■ **EXERCISE OBJECTIVE**
Transcribe every line of the material below exactly, leaving out the pictures.
[Start of section]
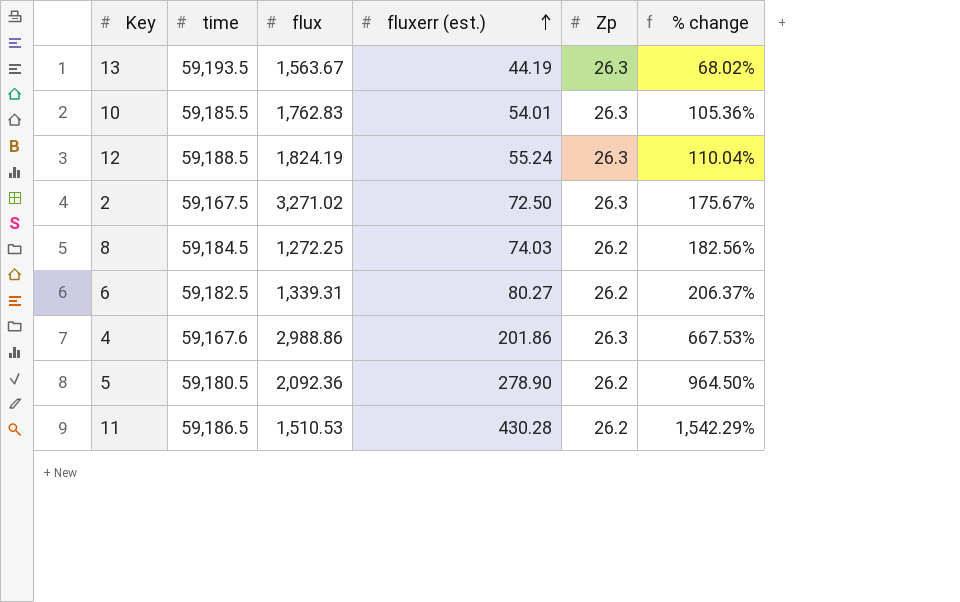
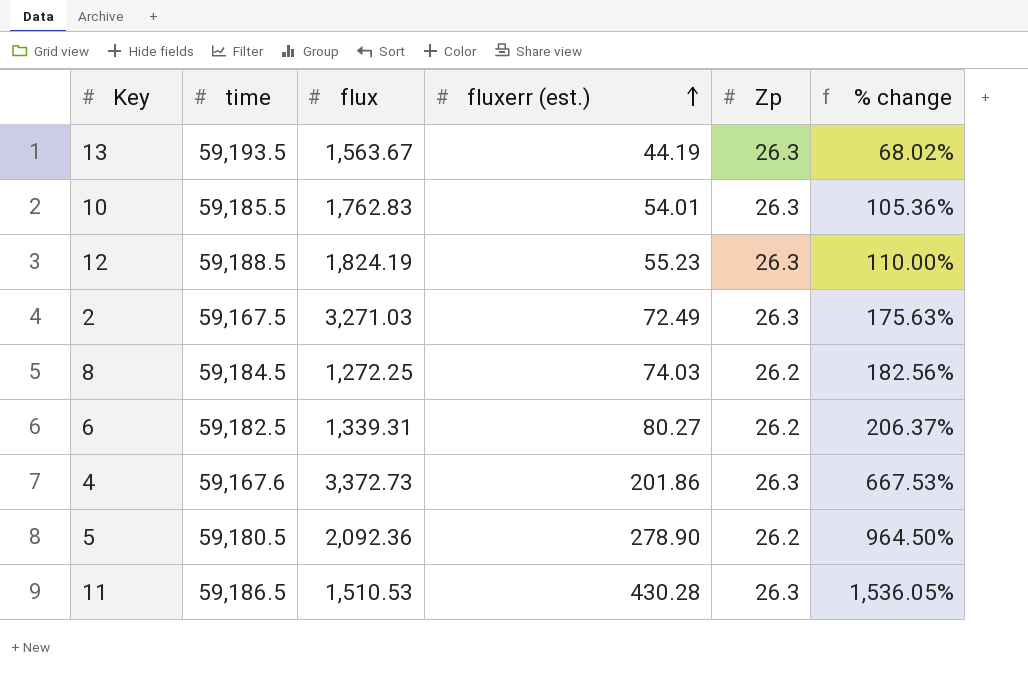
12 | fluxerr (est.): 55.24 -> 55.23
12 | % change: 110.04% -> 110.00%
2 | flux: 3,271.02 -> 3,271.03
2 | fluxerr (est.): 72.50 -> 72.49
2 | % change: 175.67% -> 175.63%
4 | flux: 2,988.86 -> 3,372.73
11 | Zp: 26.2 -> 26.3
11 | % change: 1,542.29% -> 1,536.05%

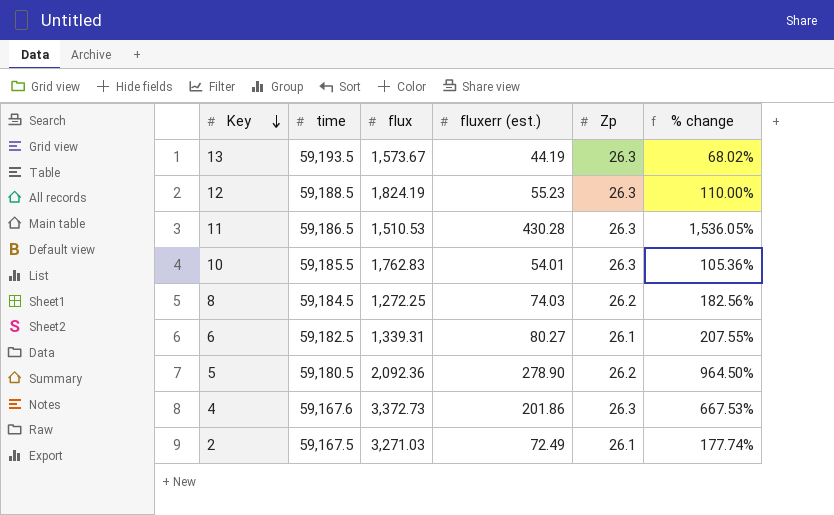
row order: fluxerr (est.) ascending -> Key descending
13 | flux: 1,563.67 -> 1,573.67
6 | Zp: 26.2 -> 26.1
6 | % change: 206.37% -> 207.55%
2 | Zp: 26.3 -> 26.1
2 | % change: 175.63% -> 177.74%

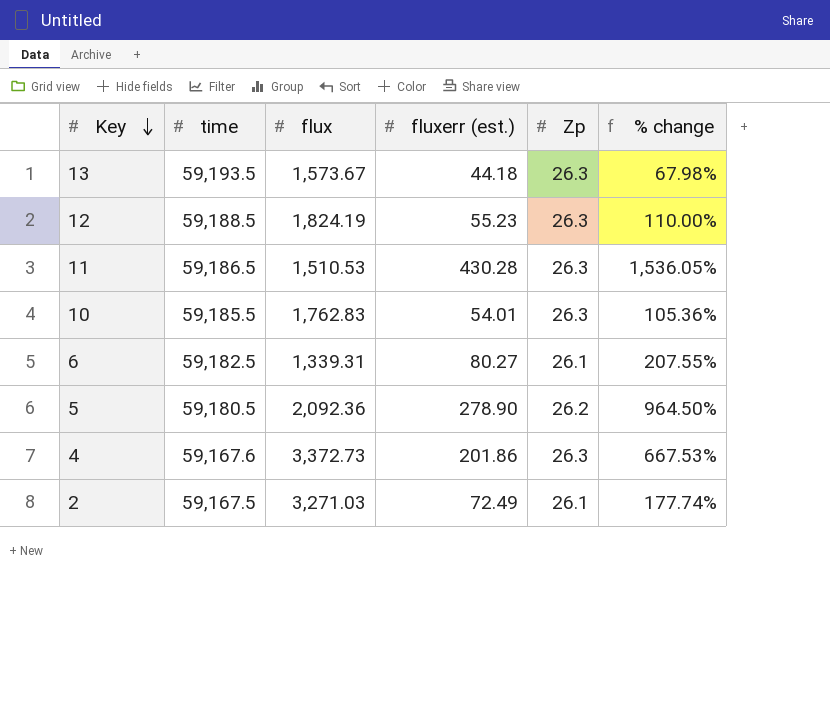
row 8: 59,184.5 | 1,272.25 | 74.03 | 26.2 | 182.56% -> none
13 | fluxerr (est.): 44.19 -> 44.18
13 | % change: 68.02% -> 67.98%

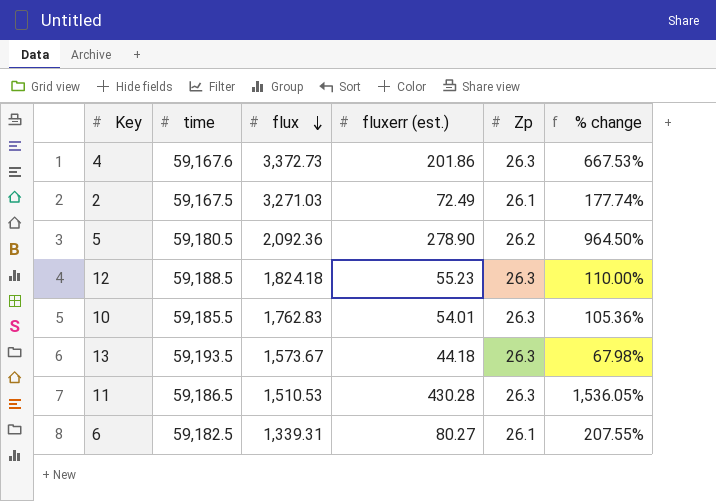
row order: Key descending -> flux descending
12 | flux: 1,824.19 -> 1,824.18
[End of section]
■ **SOLUTION FOR THIS EXERCISE**
12 | fluxerr (est.): 55.24 -> 55.23
12 | % change: 110.04% -> 110.00%
2 | flux: 3,271.02 -> 3,271.03
2 | fluxerr (est.): 72.50 -> 72.49
2 | % change: 175.67% -> 175.63%
4 | flux: 2,988.86 -> 3,372.73
11 | Zp: 26.2 -> 26.3
11 | % change: 1,542.29% -> 1,536.05%

row order: fluxerr (est.) ascending -> Key descending
13 | flux: 1,563.67 -> 1,573.67
6 | Zp: 26.2 -> 26.1
6 | % change: 206.37% -> 207.55%
2 | Zp: 26.3 -> 26.1
2 | % change: 175.63% -> 177.74%

row 8: 59,184.5 | 1,272.25 | 74.03 | 26.2 | 182.56% -> none
13 | fluxerr (est.): 44.19 -> 44.18
13 | % change: 68.02% -> 67.98%

row order: Key descending -> flux descending
12 | flux: 1,824.19 -> 1,824.18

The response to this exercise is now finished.